== Exercise ==
Beneath this instruction is a block of data; output from it exactly the lines that run from the one containing "color:#1a1a1a; cursor:pointer; line-height:1;" through the one containing "height:31px; line-height:31px; padding-left:10px;", inclusive.
##### Records #####
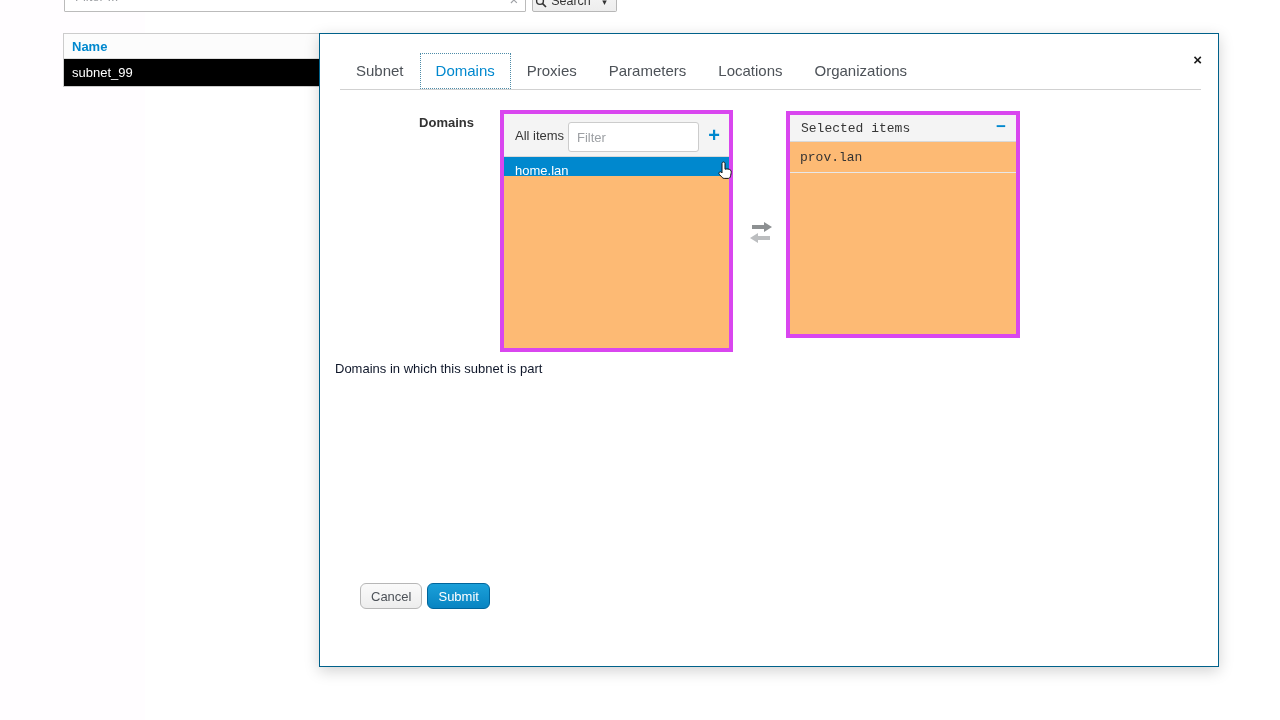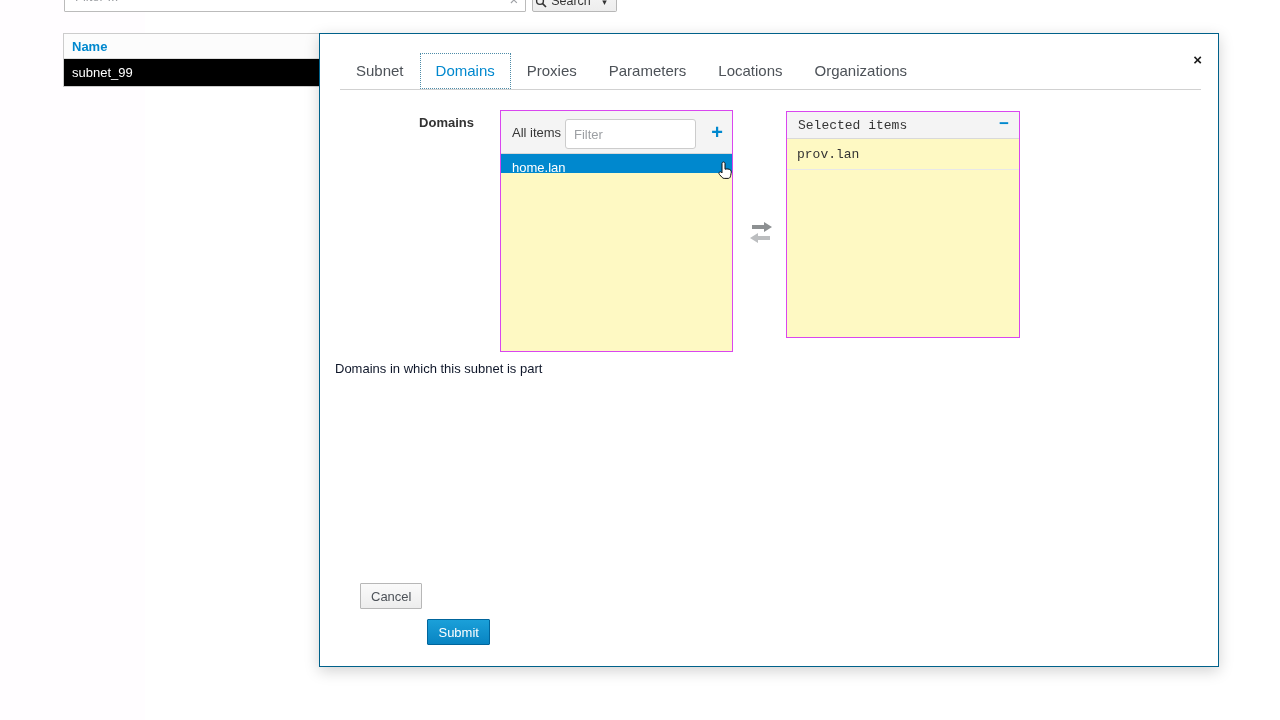--- a/index.html
+++ b/index.html
@@ -40,21 +40,21 @@
     color:#1a1a1a; cursor:pointer; line-height:1; }
   .tabs { position:absolute; left:20px; top:19px; width:861px; height:37px;
     border-bottom:1px solid #d1d1d1; display:flex; }
   .tab { height:36px; line-height:36px; padding:0 16px; font-size:15px; color:#4d5258;
     cursor:pointer; white-space:nowrap; }
   .tab.active { color:#0088ce; outline:1px dotted #4e8ca8; outline-offset:-1px; }
 
   .form-label { position:absolute; left:0; top:81px; width:154px; text-align:right;
     font-size:13px; font-weight:bold; color:#333; }
 
-  .panel { position:absolute; background:#fef9c3; border:1px solid #d946ef; }
+  .panel { position:absolute; background:#fdba74; border:4px solid #d946ef; }
   .panel-left { left:180px; top:76px; width:233px; height:242px; }
   .panel-right { left:466px; top:77px; width:234px; height:227px;font-family:Liberation Mono, monospace; }
   .panel-head { background:#f4f4f4; border-bottom:1px solid #d9d9d9; position:relative; }
   .panel-left .panel-head { height:43px; }
   .panel-right .panel-head { height:27px; }
   .panel-head-title { position:absolute; left:11px; top:0; font-size:13px; color:#363636; }
   .panel-left .panel-head-title { line-height:43px; }
   .panel-right .panel-head-title { line-height:27px; }
   .mini-filter { position:absolute; left:64px; top:8px; width:131px; height:30px;
     border:1px solid #ccc; border-radius:3px; padding:0 8px; font-size:13px; color:#555;
@@ -68,26 +68,26 @@
     cursor:pointer; }
   .list-item.highlight { background:#0088ce; color:#fff; }
   .panel-right .list-item { height:31px; line-height:31px; padding-left:10px;
     border-bottom:1px solid #e8e8e8; }
 
   .transfer { position:absolute; left:428px; top:187px; width:26px; height:22px; }
 
   .help-text { position:absolute; left:15px; top:327px; font-size:13px; color:#0f172a; }
 
   .actions { position:absolute; left:40px; top:549px; display:flex; gap:5px; }
-  .btn { height:26px; padding:0 10px; font-size:13px; border-radius:1px; cursor:pointer;
+  .btn { height:26px; padding:0 10px; font-size:13px; border-radius:6px; cursor:pointer;
     font-family:"Liberation Sans",sans-serif; }
   .btn-cancel { background:linear-gradient(#fafafa,#ededed); border:1px solid #b7b7b7;
     color:#4d5258; }
   .btn-submit { background:linear-gradient(#1ba0d9,#0884c2); border:1px solid #00659c;
-    color:#fff;margin-top:36px; }
+    color:#fff; }
 
   .cursor-icon { left:718px; top:161px; z-index:30; pointer-events:none; }
 </style>
 </head>
 <body>
 
 <div class="abs left-strip"></div>
 
 <input class="abs top-filter" placeholder="Filter ..." style="">
 <span class="abs clear-x">×</span>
#####
== Output for this exercise ==
     color:#1a1a1a; cursor:pointer; line-height:1; }
   .tabs { position:absolute; left:20px; top:19px; width:861px; height:37px;
     border-bottom:1px solid #d1d1d1; display:flex; }
   .tab { height:36px; line-height:36px; padding:0 16px; font-size:15px; color:#4d5258;
     cursor:pointer; white-space:nowrap; }
   .tab.active { color:#0088ce; outline:1px dotted #4e8ca8; outline-offset:-1px; }
 
   .form-label { position:absolute; left:0; top:81px; width:154px; text-align:right;
     font-size:13px; font-weight:bold; color:#333; }
 
-  .panel { position:absolute; background:#fef9c3; border:1px solid #d946ef; }
+  .panel { position:absolute; background:#fdba74; border:4px solid #d946ef; }
   .panel-left { left:180px; top:76px; width:233px; height:242px; }
   .panel-right { left:466px; top:77px; width:234px; height:227px;font-family:Liberation Mono, monospace; }
   .panel-head { background:#f4f4f4; border-bottom:1px solid #d9d9d9; position:relative; }
   .panel-left .panel-head { height:43px; }
   .panel-right .panel-head { height:27px; }
   .panel-head-title { position:absolute; left:11px; top:0; font-size:13px; color:#363636; }
   .panel-left .panel-head-title { line-height:43px; }
   .panel-right .panel-head-title { line-height:27px; }
   .mini-filter { position:absolute; left:64px; top:8px; width:131px; height:30px;
     border:1px solid #ccc; border-radius:3px; padding:0 8px; font-size:13px; color:#555;
@@ -68,26 +68,26 @@
     cursor:pointer; }
   .list-item.highlight { background:#0088ce; color:#fff; }
   .panel-right .list-item { height:31px; line-height:31px; padding-left:10px;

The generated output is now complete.